J’estime comme toi, François, que vivre le plus solidairement possible c’est fondamental et essentiel. Pour moi, le rêve vient compléter la démarche en traçant des avenues complémentaires qui pourraient accueillir tout le monde en zone de partage et de satisfaction de vivre! 🙂
J’ai lu entendu dernièrement à la radio qu’il y avait le travail et l’emploi. L’emploi c’est le travail rémunéré, on nous en prédit de moins en moins avec la robotisation généralisées, dernière évolution du capitalisme grosse de nouvelles absurdités (selon toutes probabilités) en terme de protection du « tissu social ». Le travail c’est de s’occuper à accomplir quelque chose de sa vie, faire la « vie bonne » pour soi et pour son groupe, sa communauté, humaine et non humaine, en équilibrant tant bien que mal tête, cœur et courage, en vivant toutes ses dimensions, dimensions corporelle et créative y compris. Ce travail, souvent bénévole, notre société en dépend beaucoup plus qu’on ne pense (plusieurs libres à BAnQ là-dessus ;-)). C’est le travail des parents pour élever les enfants par exemple. Il y a sans doute beaucoup plus d’humains qui vivent en marge du système de consommation capitaliste, qui l’aient choisi ou non, que l’on s’imagine. Béatrice devrait ajouter ça à sa production : des portraits d’homme et de femmes qui vivent bien dans cette marge et comment ils font. Pour ma part plusieurs de ces portraits m’habitent et je cherche encore ma recette personnelle.

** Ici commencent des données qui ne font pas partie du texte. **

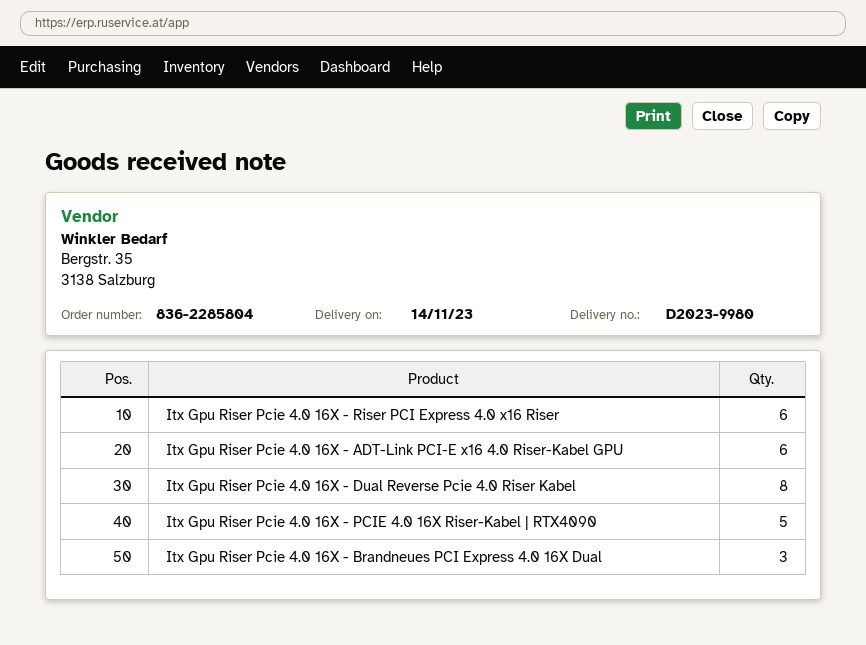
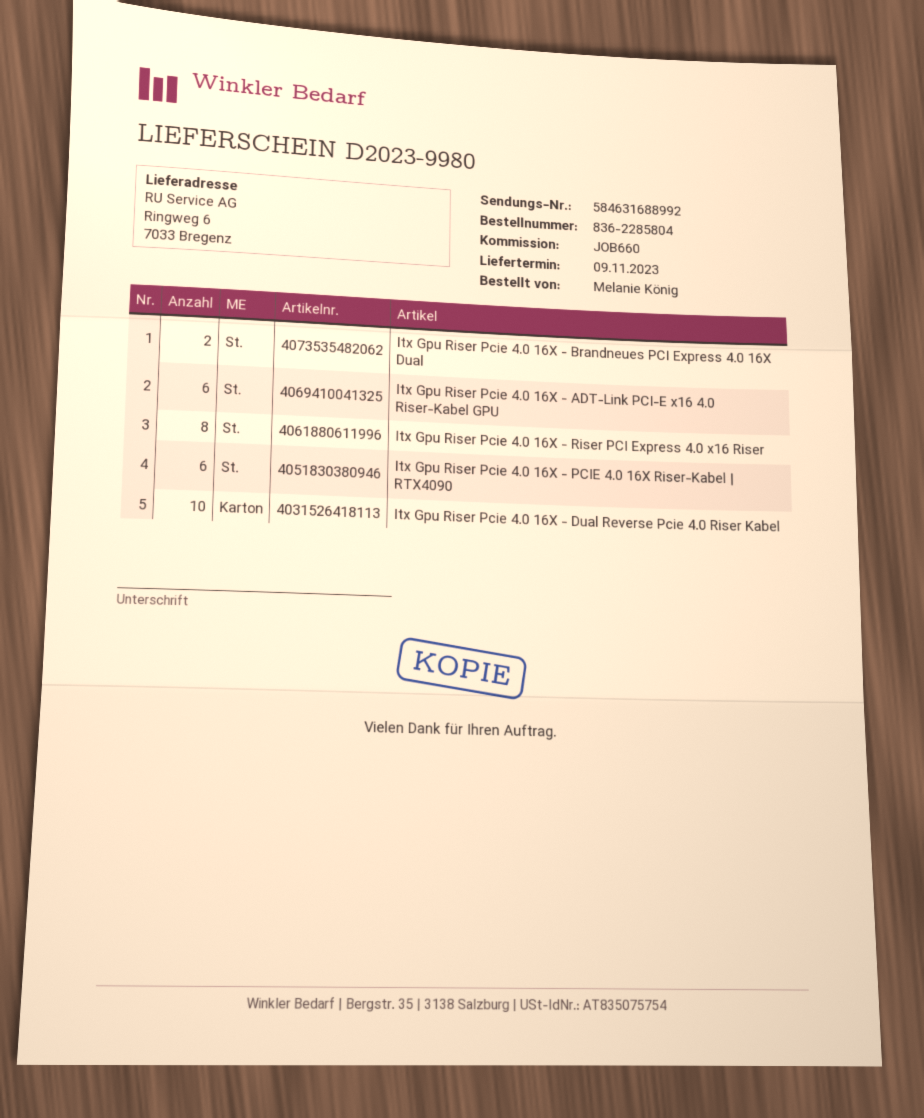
delivery date: 2023-11-14 -> 2023-11-09
Itx Gpu Riser Pcie 4.0 16X - Riser PCI Express 4.0 x16 Riser: 6 -> 8
Itx Gpu Riser Pcie 4.0 16X - Dual Reverse Pcie 4.0 Riser Kabel: 8 -> 10
Itx Gpu Riser Pcie 4.0 16X - PCIE 4.0 16X Riser-Kabel | RTX4090: 5 -> 6
Itx Gpu Riser Pcie 4.0 16X - Brandneues PCI Express 4.0 16X Dual: 3 -> 2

Je pense que ton idée d’exposer les façons de vivre de personnes souvent considérées comme étant en marge est intéressante et je crois que la diversité a tout avantage à être diffusée largement pour favoriser les changements les plus pertinents possible! 😊
Ceci dit, je pense que dans un système économique capitaliste sain, la « marge » doit être incluse dans le portrait ; comme tout ce qui existe d’ailleurs ! Je dis un capitalisme « sain », car je crois que ça peut exister et je pense même que c’est l’avenue la plus prometteuse pour une éventuelle réforme en profondeur de notre vie sur Terre. Il s’agit là d’une des réflexions que je muris depuis un bon bout et qui s’articule maintenant avec plus de conviction. Je parle ici du capitalisme comme ce système économique où les moyens de production sont majoritairement assumés par le privé (entreprises, organismes, coopératives, etc.). Dans cette définition assez fondamentale du capitalisme, ce système s’oppose au socialisme où les moyens de production sont majoritairement assumés par l’État (les gouvernements).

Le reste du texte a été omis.